How to complete this task:
In the entries below, count each line holding the word "class". Answer with the total alone.

Supplied records:
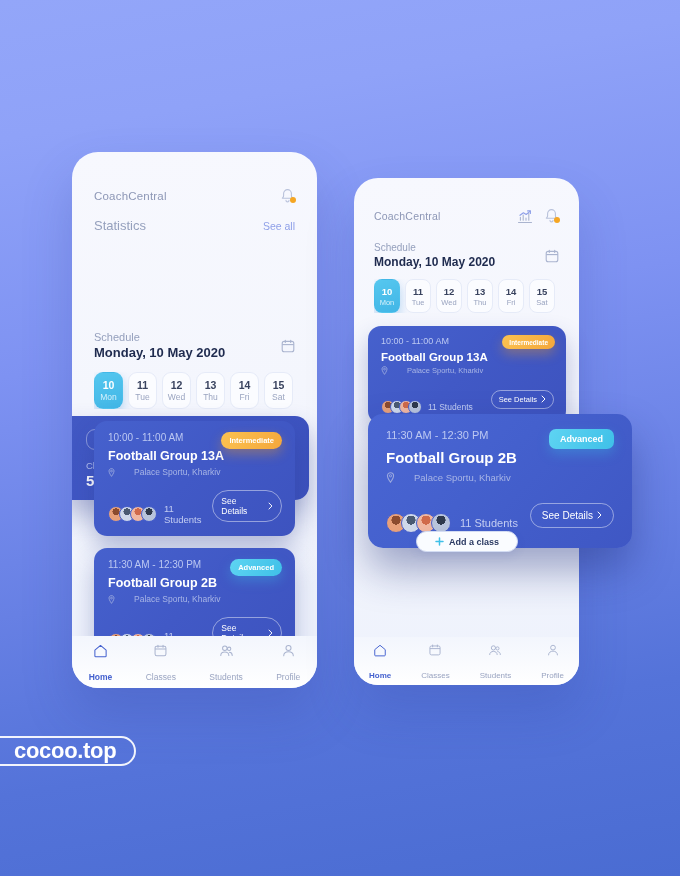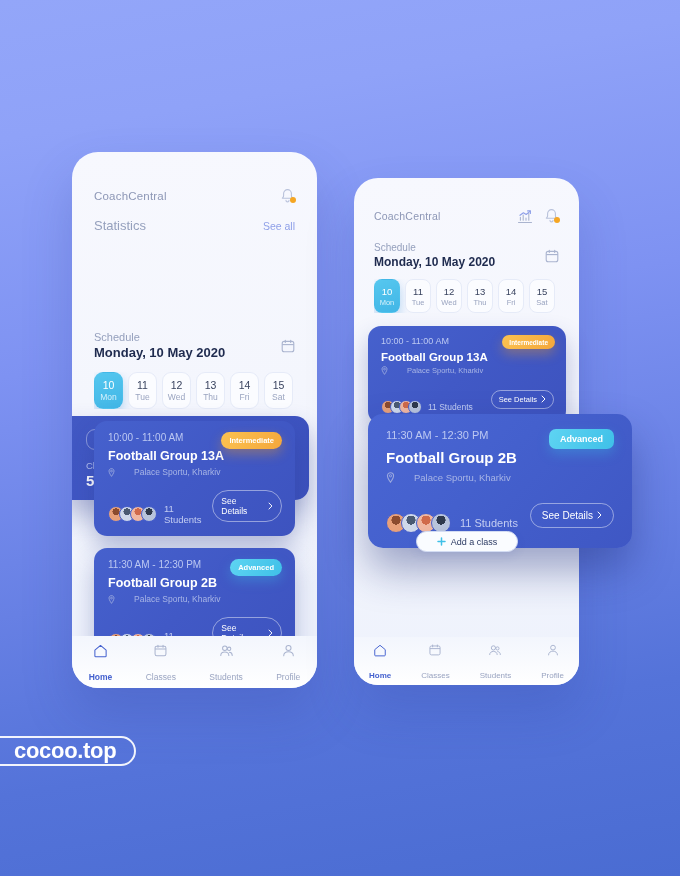--- a/index.html
+++ b/index.html
@@ -91,7 +91,7 @@
     background:#fbfcff; border:1px solid #e6ebf8;
     display:flex; flex-direction:column; align-items:center; justify-content:center;
   }
-  .day .dnum { font-size:10.5px; font-weight:normal; color:#39435f; }
+  .day .dnum { font-size:10.5px; font-weight:bold; color:#39435f; }
   .day .ddow { font-size:8.5px; color:#9aa4c0; margin-top:1px; }
   .day.active {
     background:linear-gradient(160deg,#56c7ef 0%,#41b6e6 100%);

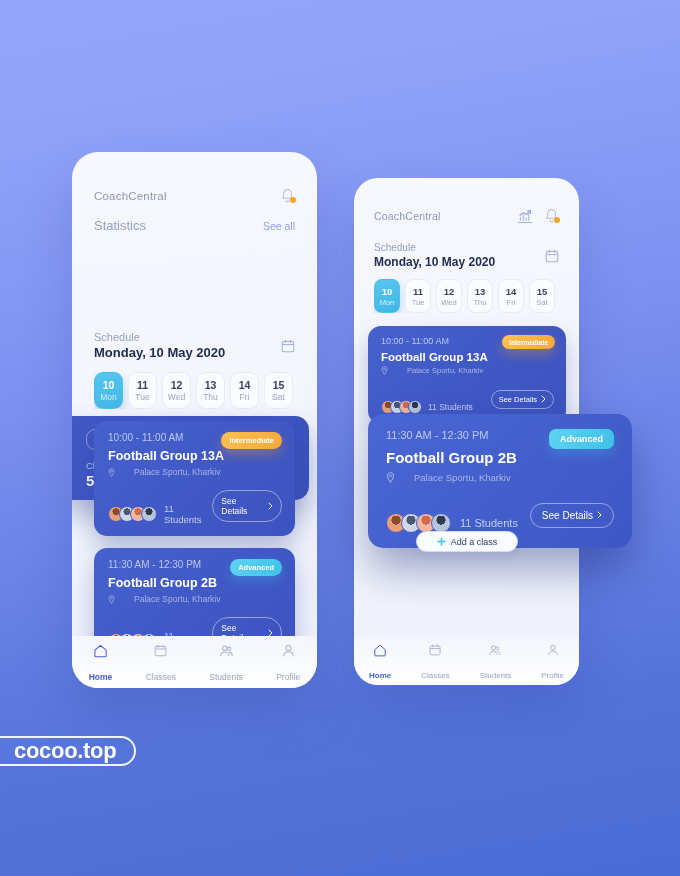--- a/index.html
+++ b/index.html
@@ -208,7 +208,7 @@
     box-shadow:0 4px 10px rgba(60,80,170,.10);
   }
   .add-class .plus { width:9px; height:9px; }
-  .add-class .albl { font-size:9px; font-weight:normal; color:#2b3a63;text-align:center; }
+  .add-class .albl { font-size:9px; font-weight:bold; color:#2b3a63;text-align:center; }
 
   #phone2 .bottom-nav { height:48px; }
   #phone2 .nav-item .nlbl { font-size:8px; }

Output below:
3